Turkey raises interest rates to 24%
The lira has risen against the dollar after Turkey's central bank hiked interest rates to 24% on Thursday - the biggest increase in President Tayyip Erdogan's 15-year rule. Turkey comprises 1% of global GDP.
Turkey’s lira had earlier fallen to a record low against the dollar and its $900 billion economy is teetering on the edge of a full-blown financial crisis. The US doubled the tariffs on steel and aluminium, which further triggered the currency fall. Recep Tayyip Erdoğan, Turkey’s president, remained defiant and accused foreign interests of waging an economic war against Turkey and pledging trade measures to reduce reliance on the dollar and US markets.
The value of Turkey's currency had nosedived since January and it has lost more than 34% of its value against the dollar. It hit a record low of reaching 6.30 to the dollar, although it has since recovered slightly. The stock market has also fallen 17%, while government borrowing costs have risen to 18% a year. Meanwhile, inflation in Turkey has hit 15%. Investors are worried that Turkish companies that borrowed heavily to profit from a construction boom may struggle to repay loans in Dollars and Euros, as the weakened lira means there is now more to pay back.
Relations between the US and Turkey have certainly not been at its best in recent months, primarily due to disagreements on Syria. The latest dispute was over the decision by a Turkish court to extend the detention of Andrew Brunson, an American pastor accused of espionage for Kurdish militants and the Gülen movement, a group accused of masterminding the 2016 coup. Turkey had also pledged to buy the S-400 missile defence system from Russia, a step that strained its ties with the broader NATO alliance. When Donald Trump announced economic sanctions against Iran last week, Erdoğan pointedly refused to take part.
The Central Bank of Turkey increased its benchmark interest rate on Thursday to 24%, a hike of 625 basis points from the previous rate of 17.75%. The Turkish lira jumped more than 2% on the news, firming to around 6.1 against the dollar.
The move, which exceeded market expectations of an increase of between 300 and 400 basis points, boosted the lira and saw Turkish sovereign dollar bonds gain across the curve to their highest level since the end of August. The lira touched as high as 6.0030 against the dollar immediately following the announcement. The move came despite Mr. Erdogan repeating his opposition to high-interest rates earlier in the day. He has repeatedly blamed the central bank for high inflation, which hit almost 18% last month, its highest level since 2003.

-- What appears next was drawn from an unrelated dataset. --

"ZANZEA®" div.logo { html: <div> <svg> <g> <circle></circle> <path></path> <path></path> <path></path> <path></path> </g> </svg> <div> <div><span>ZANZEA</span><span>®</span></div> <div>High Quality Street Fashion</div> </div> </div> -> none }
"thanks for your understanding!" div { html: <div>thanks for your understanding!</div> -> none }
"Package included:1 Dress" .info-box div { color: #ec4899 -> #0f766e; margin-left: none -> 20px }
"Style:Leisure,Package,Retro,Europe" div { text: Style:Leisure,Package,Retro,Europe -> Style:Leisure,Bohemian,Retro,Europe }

Mr. Erdogan, who has called himself an "enemy of interest rates", chose his son-in-law, Berat Albayrak, as finance minister in July. Phoenix Kalen at Societe Generale said the market was both pleased and confused by the bank's move.

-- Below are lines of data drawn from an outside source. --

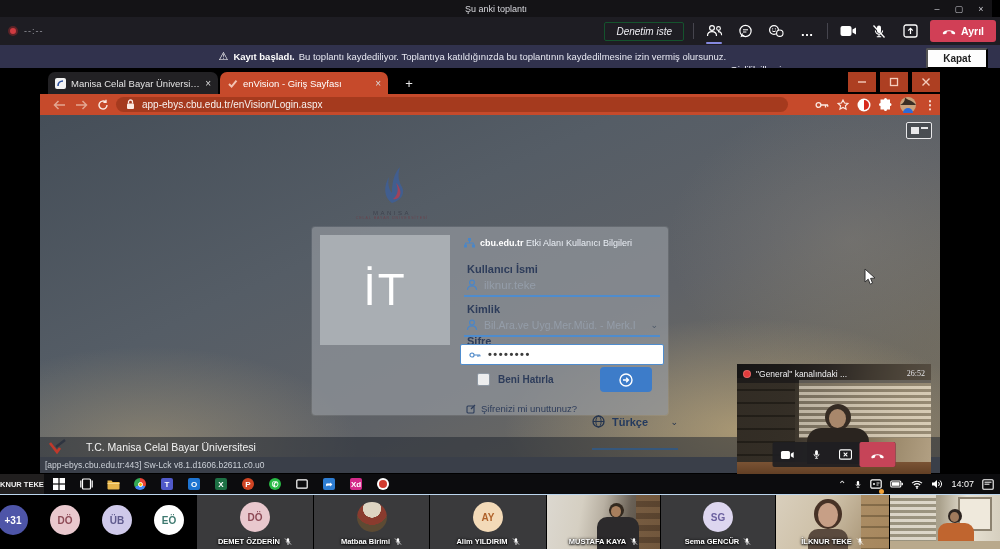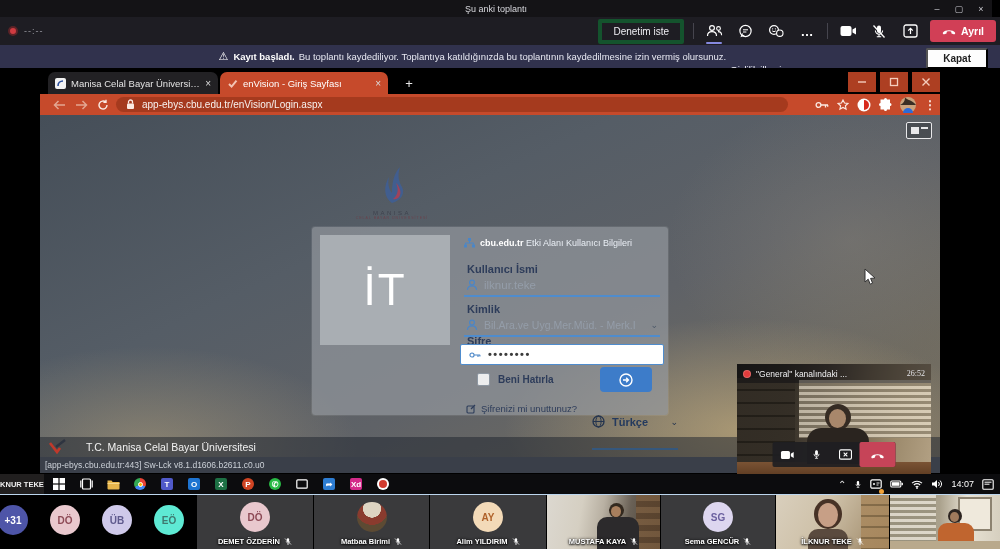"Denetim iste" .btn-denetim { border: 4px solid #14532d -> 1px solid #14532d; font-style: none -> italic }
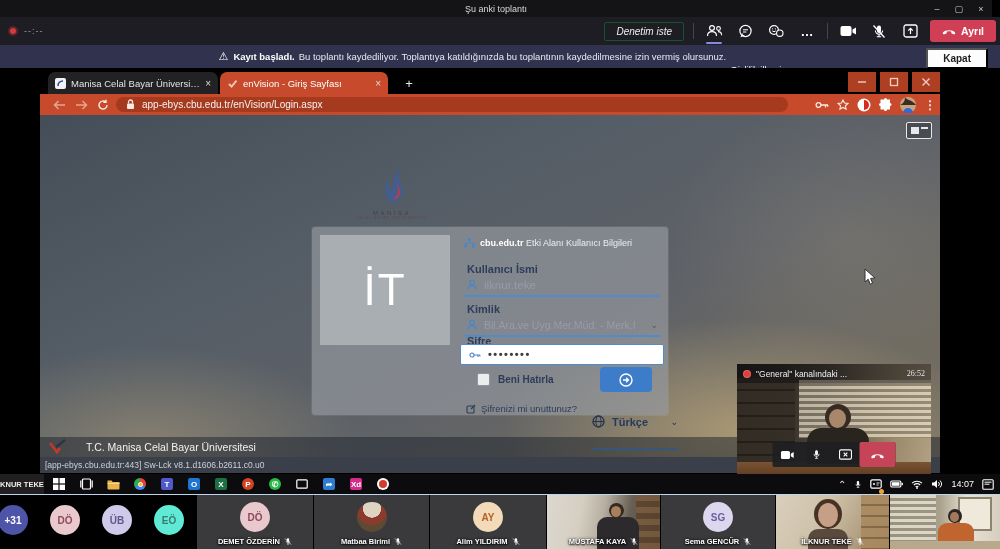"EÖ" div.pcircle { background: #5eead4 -> #ffffff }
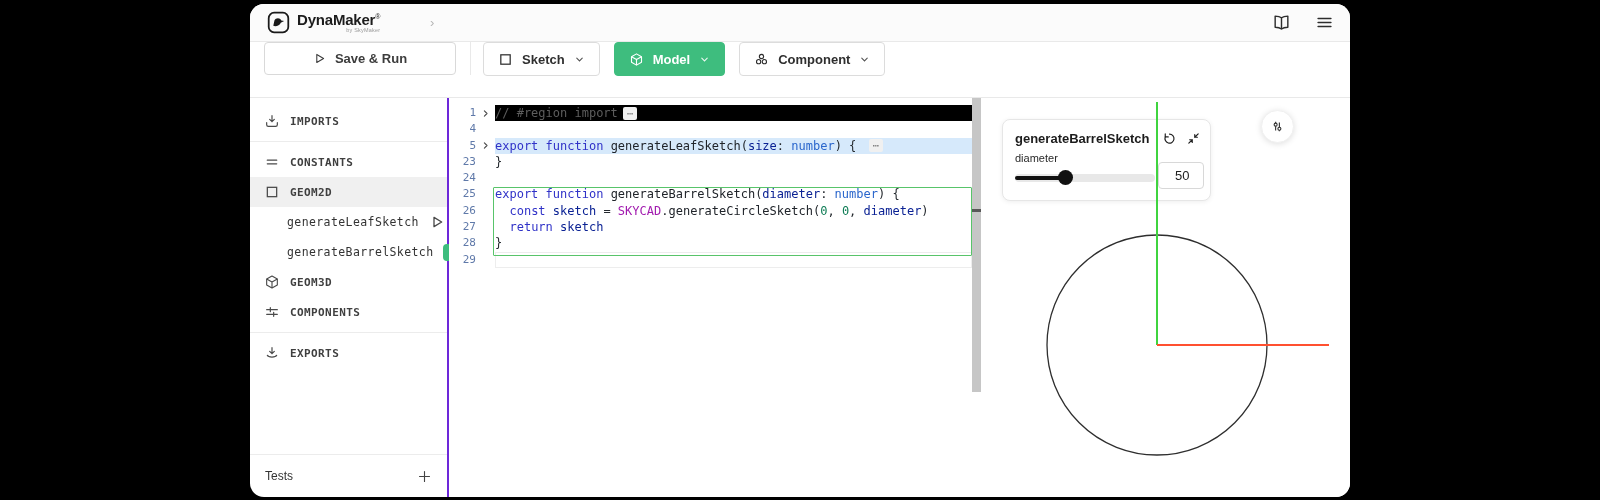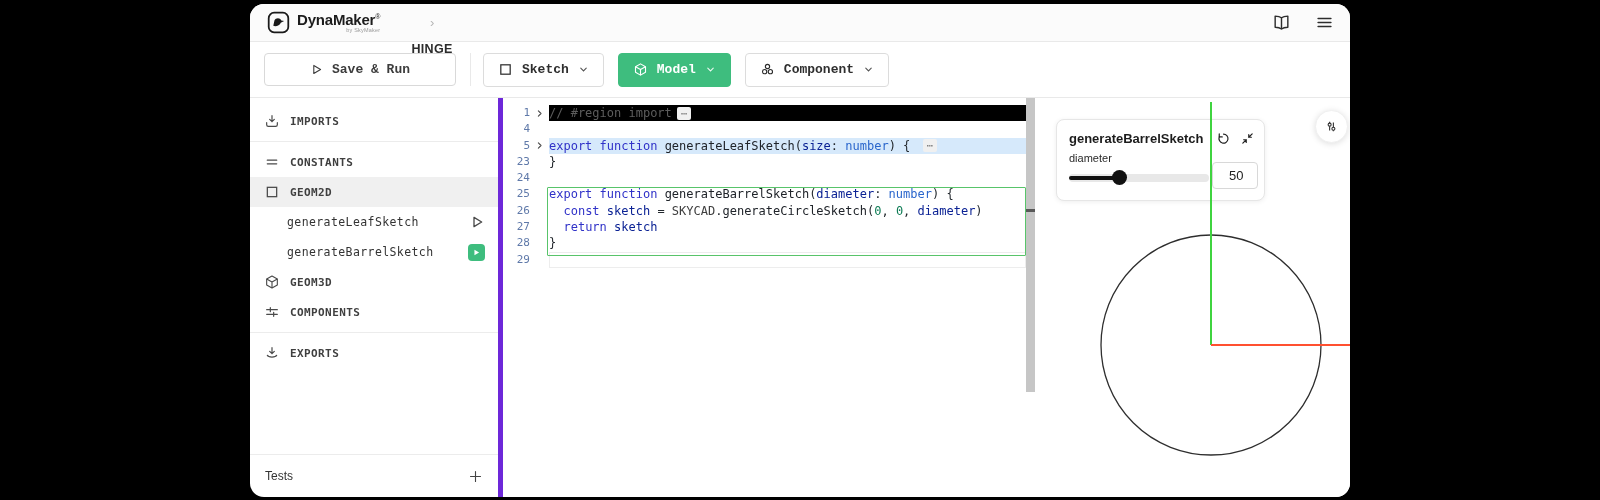"Save & Run" .tbar { align-items: center -> flex-start; font-family: Liberation Mono, monospace -> none }
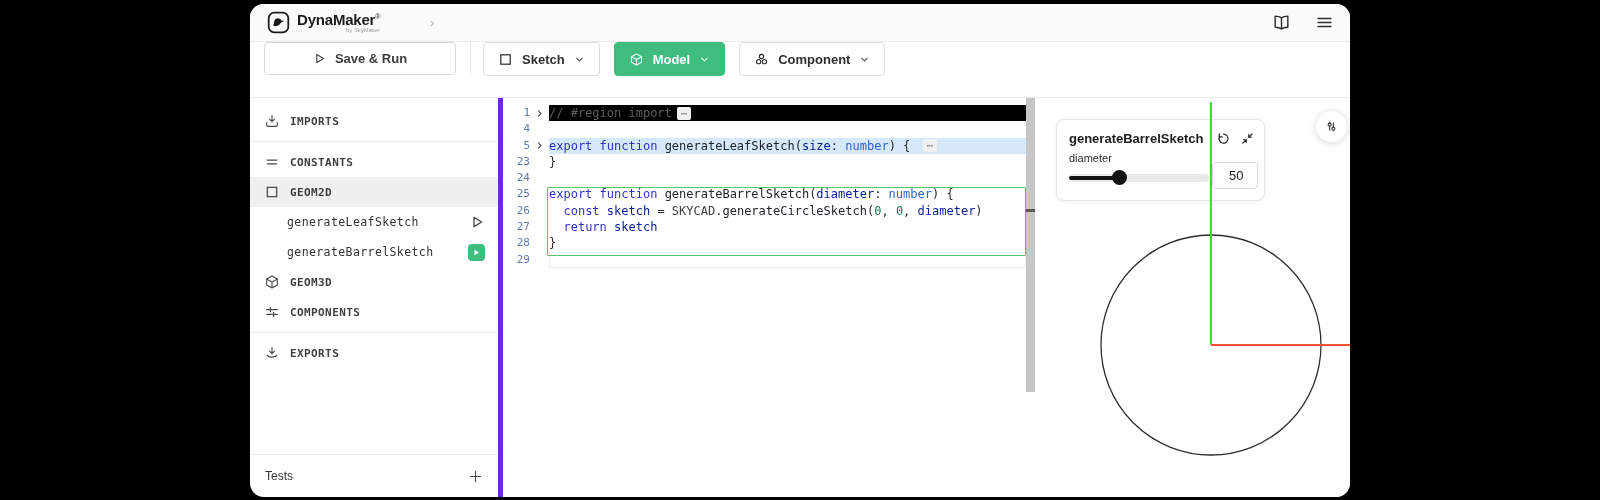"IMPORTS" .sidebar { border-right: 5px solid #6d28d9 -> 2px solid #6d28d9; width: 253px -> 199px }
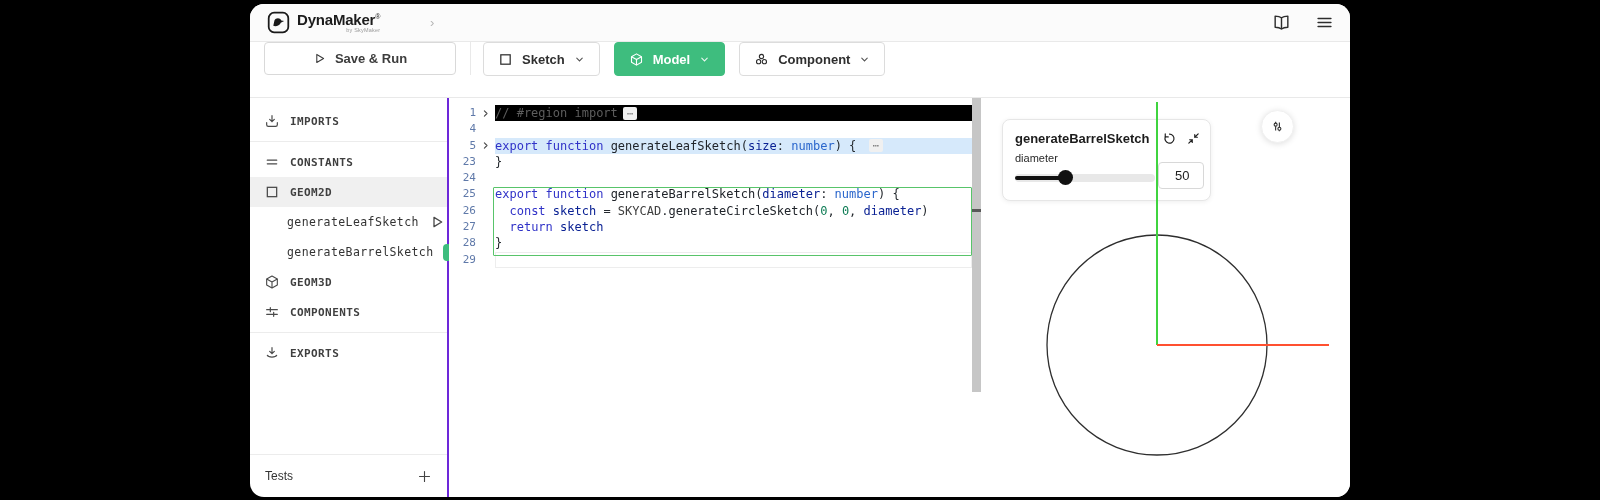"SKYCAD" .tk-ns { color: #404040 -> #a21caf }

Piotr Matys at Rabobank said Turkey also needed to resolve its trade dispute with the US and rebalance the economy away from big infrastructure projects and consumer spending. On Thursday Turkey banned the use of foreign currencies in the country's property market.
The lira's fall amplifies other danger spots for the Turkish economy: as global interest rates rise and the dollar strengthens, Turkey's foreign currency-denominated debt — which amounts to roughly 50% of its gross domestic product (GDP) — becomes increasingly painful to finance. Its current account deficit in the first six months of 2018 hit $31.2 billion, up nearly $10 billion from the same period last year.

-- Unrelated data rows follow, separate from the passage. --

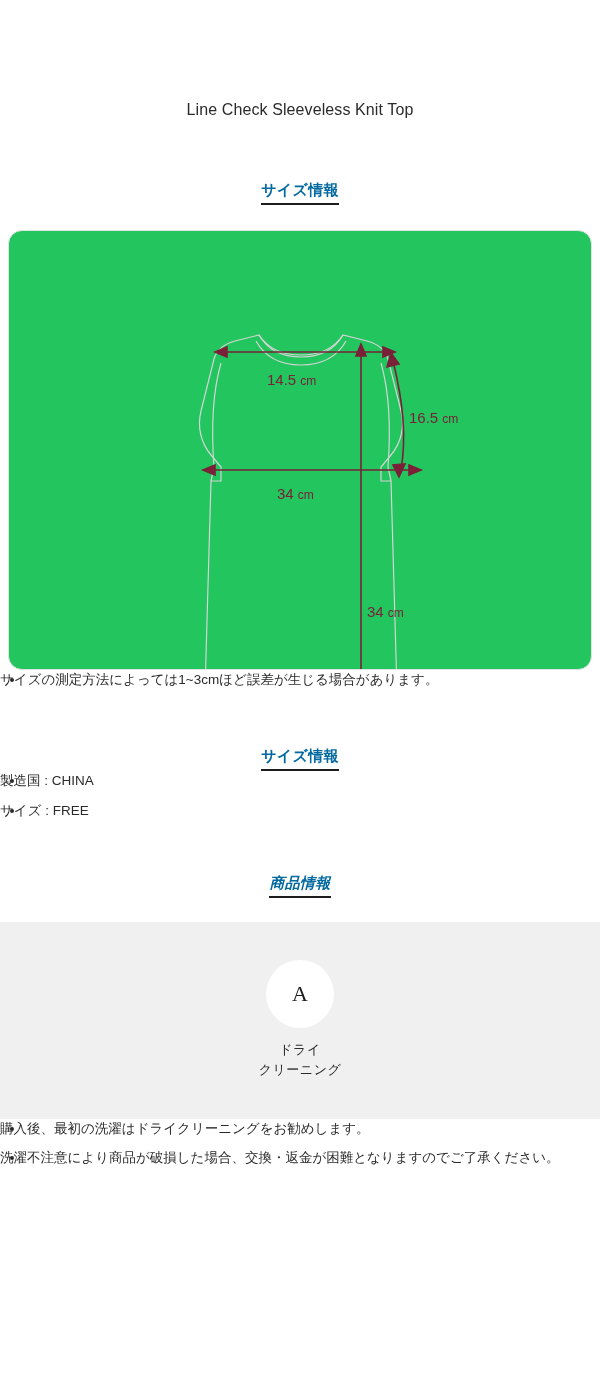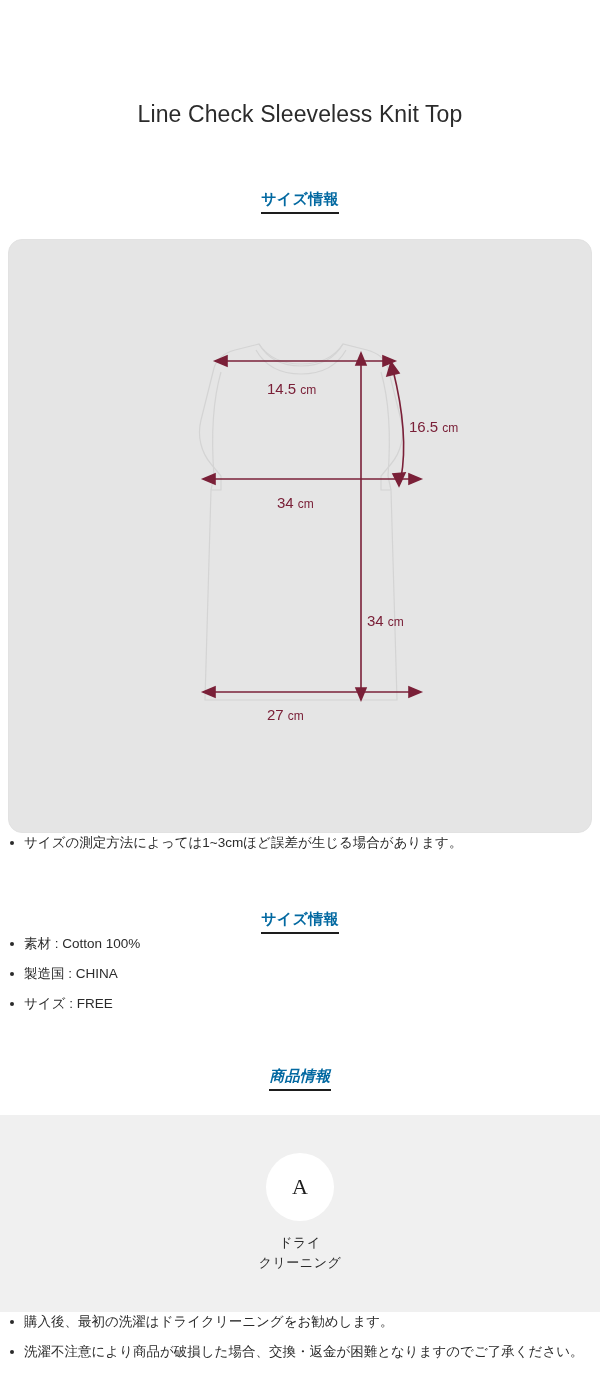"Line Check Sleeveless Knit Top" .product-title { font-size: 23px -> 16px }
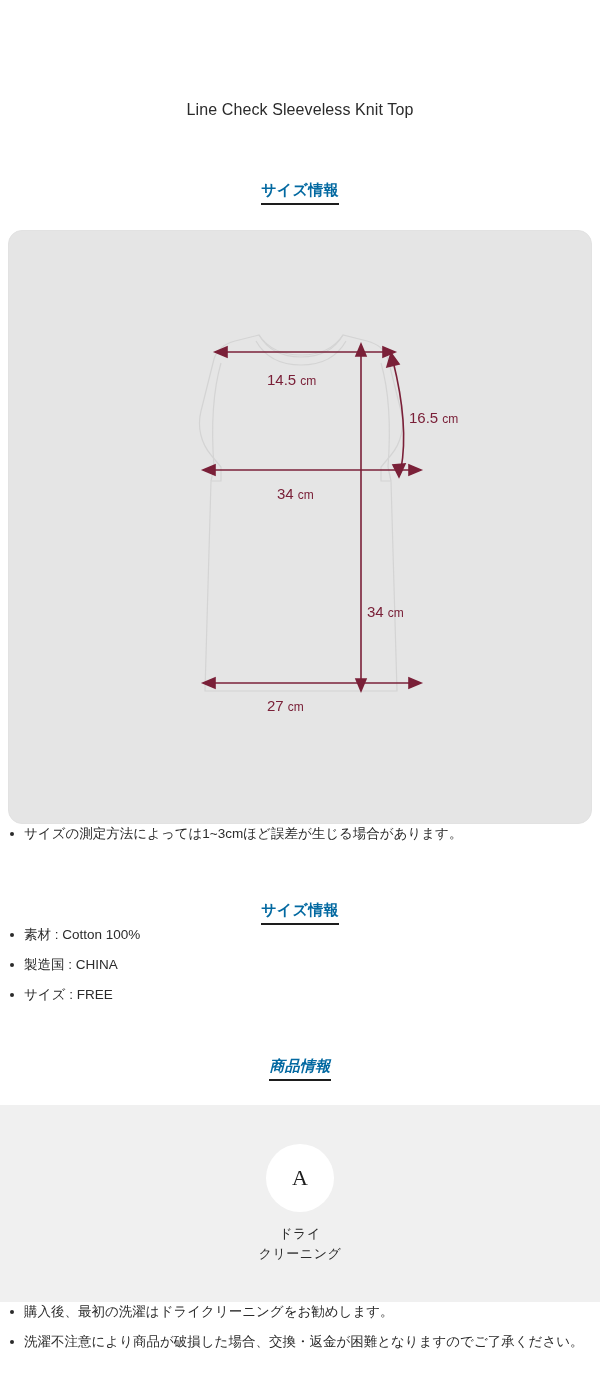"14.5 cm" .diagram-card { background: #e5e5e5 -> #22c55e; height: 594px -> 440px }
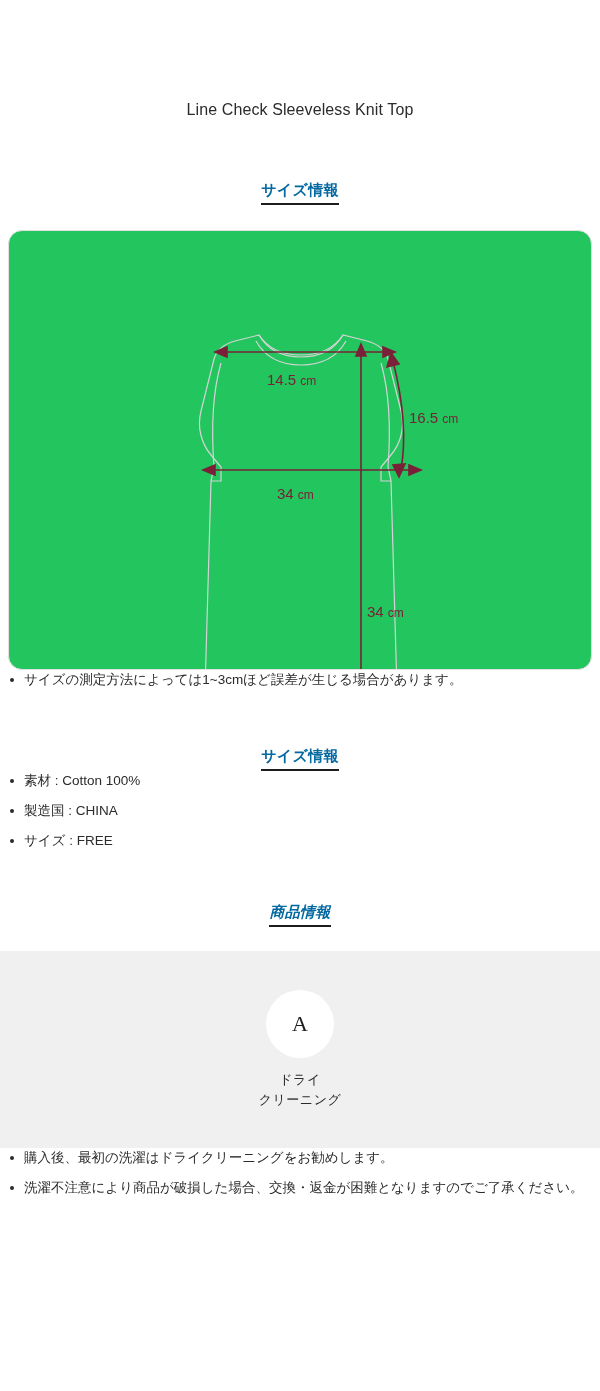"サイズの測定方法によっては1~3cmほど誤差が生じる場合があります。" ul.bullets li { padding-left: 24px -> none }
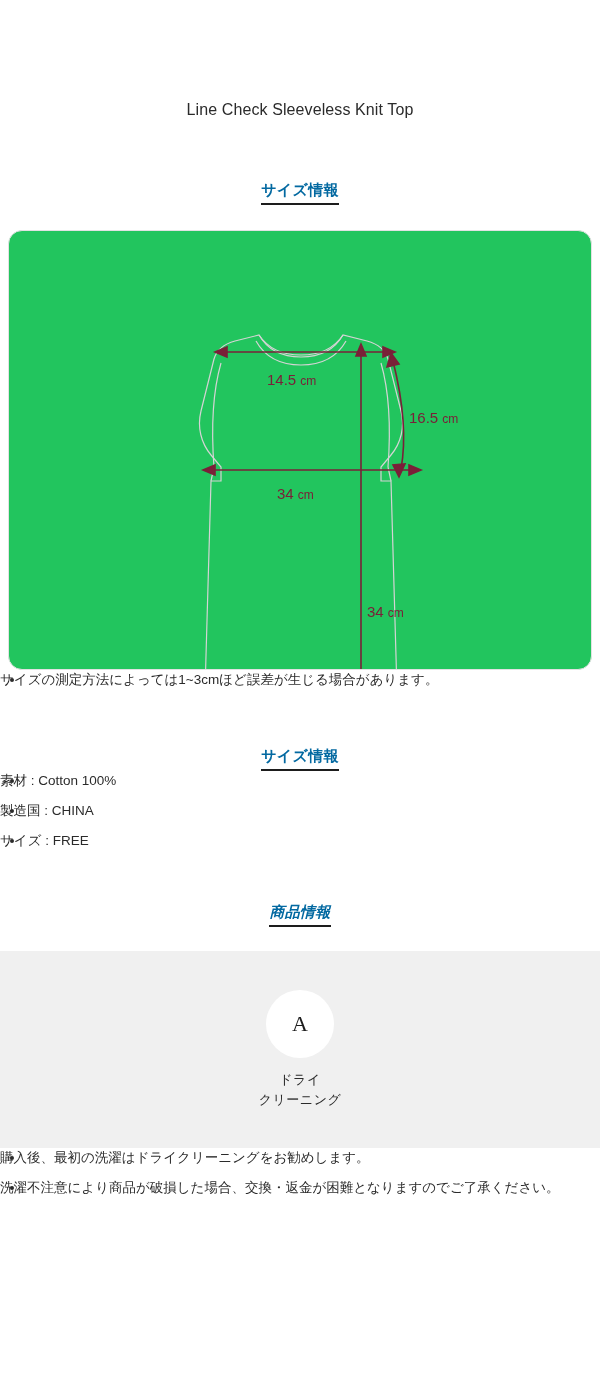"素材 : Cotton 100%" li { html: <li>素材 : Cotton 100%</li> -> none }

Several emerging markets have confronted the same struggles, dogged by a strengthening U.S. dollar that makes it more difficult for countries such as Turkey to pay back hefty external debt. The lira's erratic moves have knocked hundreds of points off global markets in single trading days and triggered sell-offs across emerging markets.
This included Argentina, which holds the distinction of having the world's highest interest rate. Late last month, South America's second-largest economy saw that rate jump to a staggering 60% in a bid to ease investor fears. Such fears have played out in other countries and sent currencies in India, Indonesia and South Africa into recent slides of their own.
But Cristian Maggio, EM strategist at TD Securities, said the central bank did not go far enough, because inflation was likely to rise beyond 20%, and “higher inflation will require even higher rates”.
Turkey has struggled with soaring inflation that reached almost 18% in August. The lira, battered by a US-Turkey dispute as well as concerns about the health of the Turkish economy, has lost roughly 38% of its value since the start of the year.
Our assessment is that an economic turbulence in Turkey which is ensconced at the crossroads of Asia and Europe, with a population of 80 million, and home to both NATO's second-largest military and more than 3.5 million Syrian refugees, would be an event that will pose a significant geopolitical challenge. We feel that the lira will remain under pressure in the coming months owing to tightening global liquidity conditions and tensions between Turkey and the U.S.